Day 3: The Vatican

Let’s see, how did our day first start out?  All of us up at 4:30am.  Getting these kids on a sleep cycle is proving to be daunting. They were not looking forward to the walk-metro-walk trip to the Vatican.  Upon arrival (and mentioned in the earlier post) the mass was moved indoors.  The first line we got into we thought was the line into the mass…but it wasn’t, it was the line into St. Peter’s Basilica.  Later I would be grateful for this mistake as it only took a few minutes to get inside.  Once inside all I could think was, “wow, how very opulent.”   Pictures just don’t do it justice.  There is no words to express the enormity of the place.

It was after we exited that we noticed the line into the mass had grown exponentially.  That’s when we decided to wait it out. It took an hour but we did get in, again, standing room only.  I had already been to a mass before so I directed Ben & Havana to push their way through crowd of tall adults until they could see and I’d wait in the back.  Didn’t take more than a few minutes when they emerged and said “done.”  Ben gave me a high-five and said “let’s go.”

From there, we hoofed it all the way around the north end of the Vatican to the entrance to the Vatican museum, dodging gypsy’s selling fans, umbrellas and fake handbags.  Here is my summary of that experience….First, don’t visit the Vatican in the summer.  Wait until cold weather.  The place is not air-conditioned, it’s severely crowded and you are forced to follow a long path as if you were in IKEA the size of all of Emeryville.  As you move about like herded sheep, there is NO alternative exit when you change your mind, it’s a million miles long and you don’t get to stop for a plate of  meatballs.    I guess their “plan” was to wind the tourists around and over until you finally end up in highlight, the Sistine Chapel.  Let me tell you,  an hour of heat, sweat, sun and no moving air the Sistine chapel felt like a trap.  The room was so crowded I felt like human cattle about to be turned into Soylent Green.  It was a real disappointment to what would otherwise be a divine experience.  It was unfortunate but the heat was that bad.  I’m serious…it was unbearable.

Add to that were room after room of sculptures, artifacts, tapestries, Egyptian relics, etc.  Some were displayed outside and I kept thinking, they let this stuff get wet?
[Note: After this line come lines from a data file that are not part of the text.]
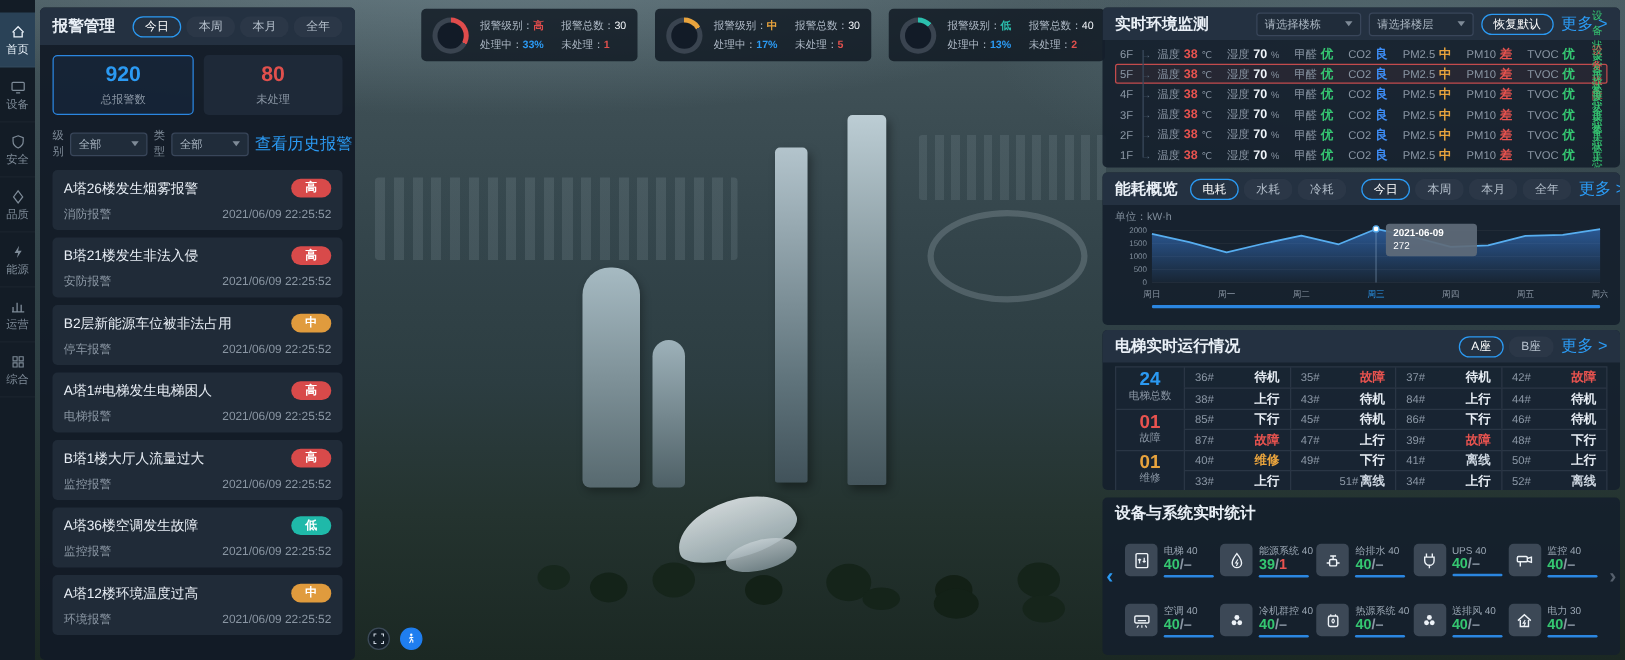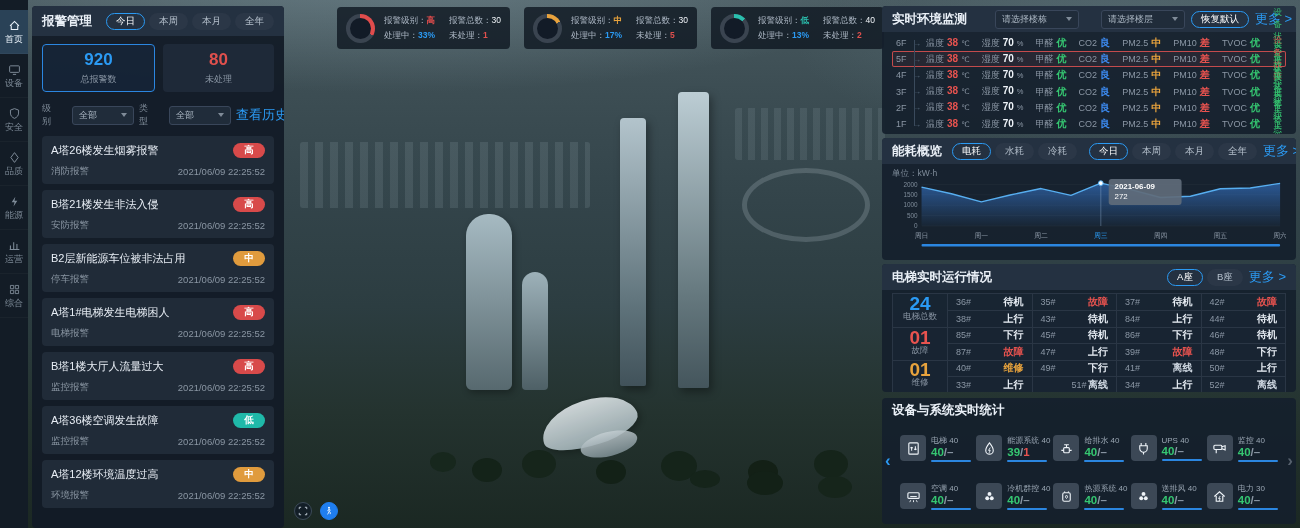"请选择楼栋" .selbox { margin-left: 16px -> none }
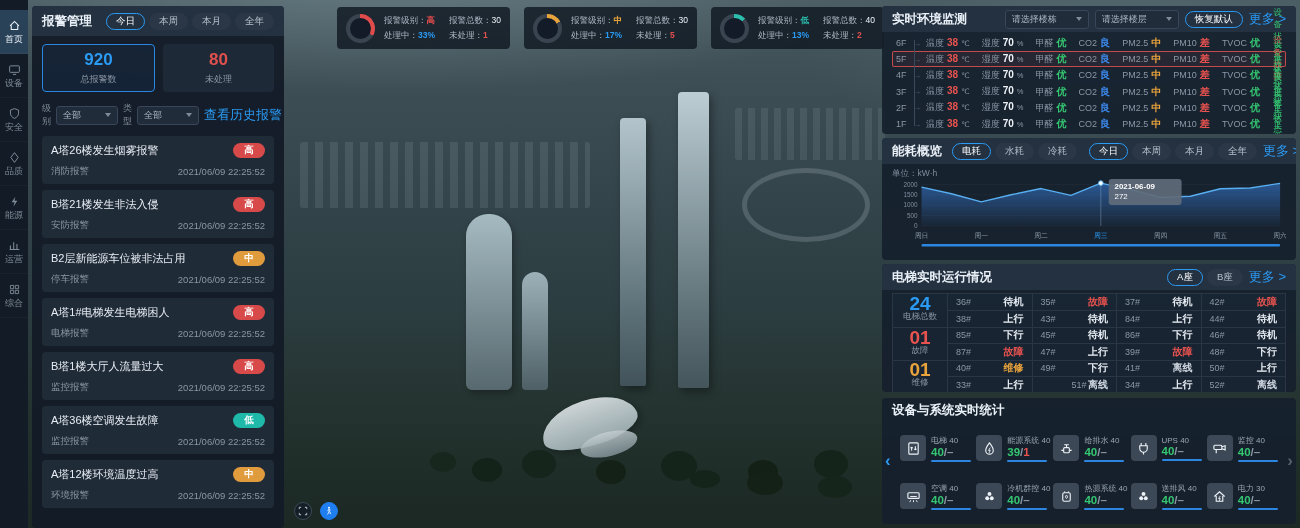"24" .lsum .v { font-size: 19px -> 15px }
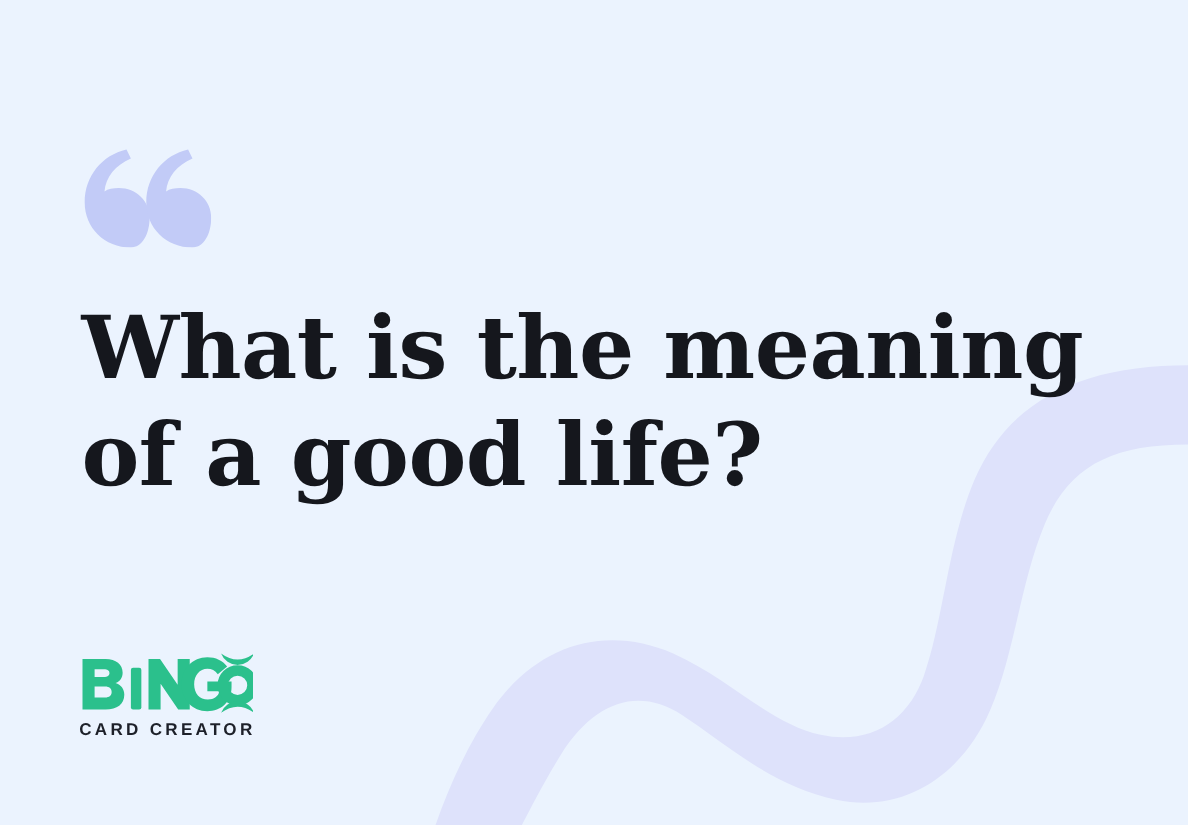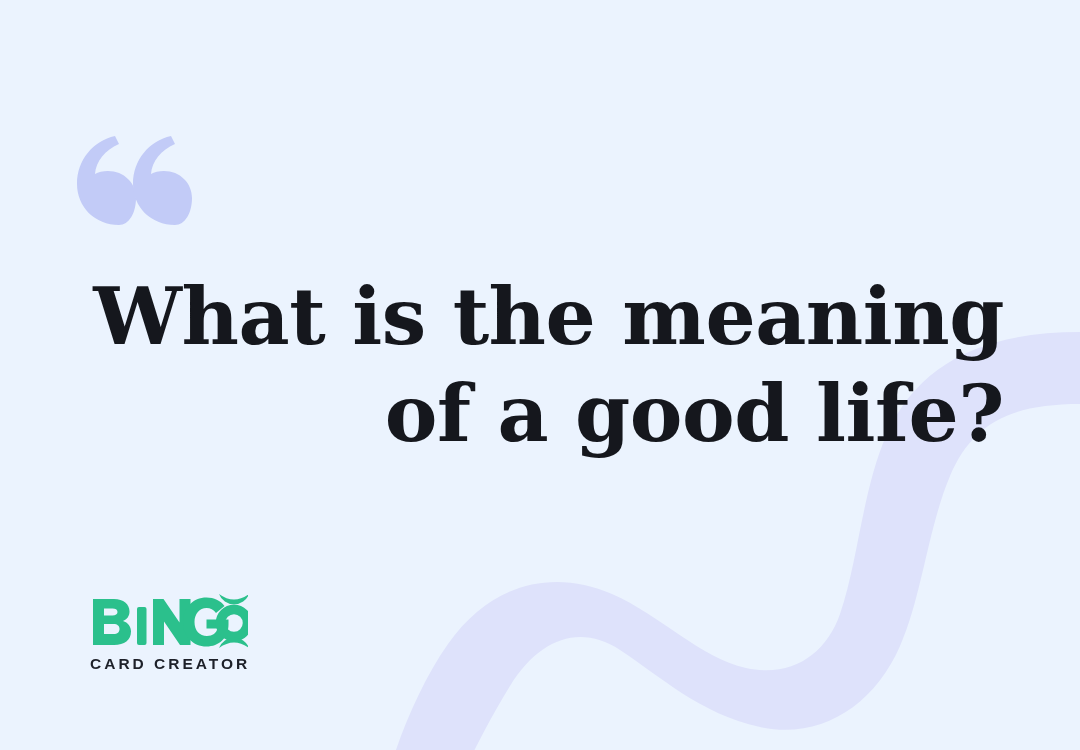"What is the meaning of" #headline { text-align: right -> none }
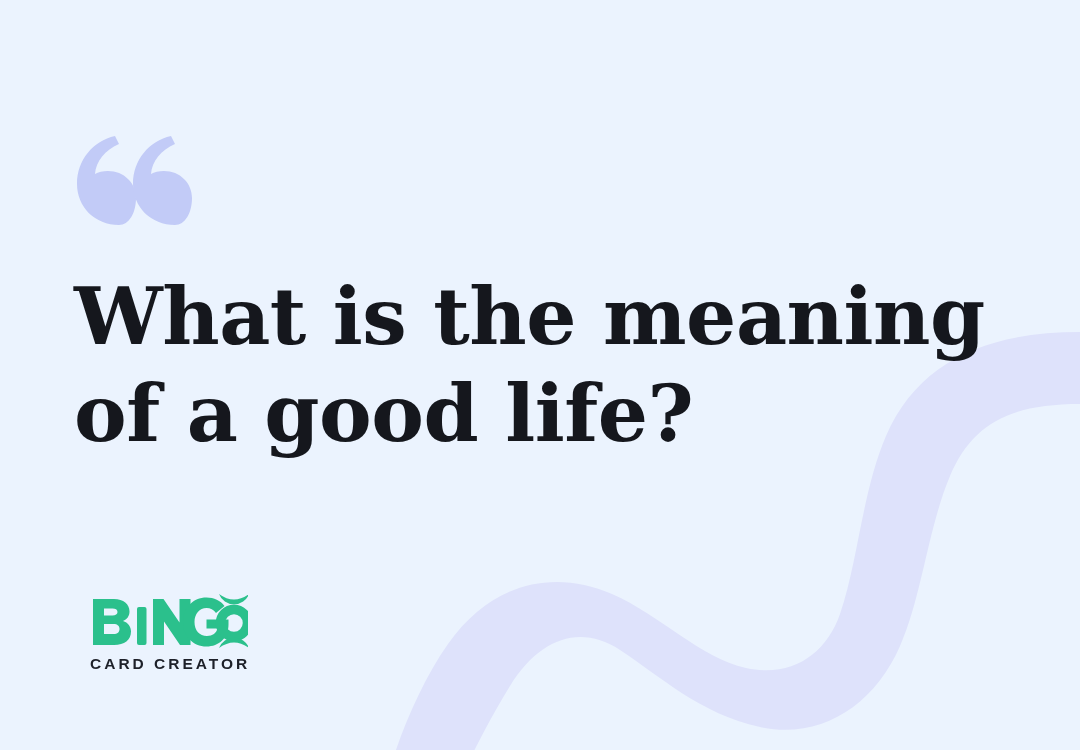"CARD CREATOR" #logo { left: 90px -> 72px }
Again, no air conditioning, just open windows.  I thought museums were supposed to be temperature controlled?  Mind you, it was beautiful to see these objects. But it was endless and in that heat, when I contemplated “how” these items were obtained and the human cost to acquire it all… I was somewhat sickened.   I’m not terribly religious Catholic but it was one of those moments I felt a bit heartsick about my faith and my church.  Overall it was like walking through an episode of Hoarders: The Holy See.

By 1:00pm, we were burnt.  We went back to the apartment, had a bite to eat and were all asleep by 2:00pm.  A good time to rest from the high heat of the day.  By 5:00pm I forced the kids up and out for a walk, shopping and dinner.  Ben is an easy child, rarely does he want or ask for anything.  However, we are in Italy and it is home to one if his passions…the Ferrari. Not to far from our apartment is a huge Ferrari shop with kids section.  If this is the only souvenirs he finds of interest here in Europe, I think he’s set.

Last, to track down some dinner.  We are already sick of pizza and anything with red sauce.  So we hit up a little Japanese restaurant we passed by yesterday.  It was ok by Bay Area standards, but to us it tasted like home. The menu was very limited but I imagine it must be difficult to import or find the products and produce we are used to.

Tomorrow another day in the hot sun as we attempt to tackle the Colosseum and the Roman Forum.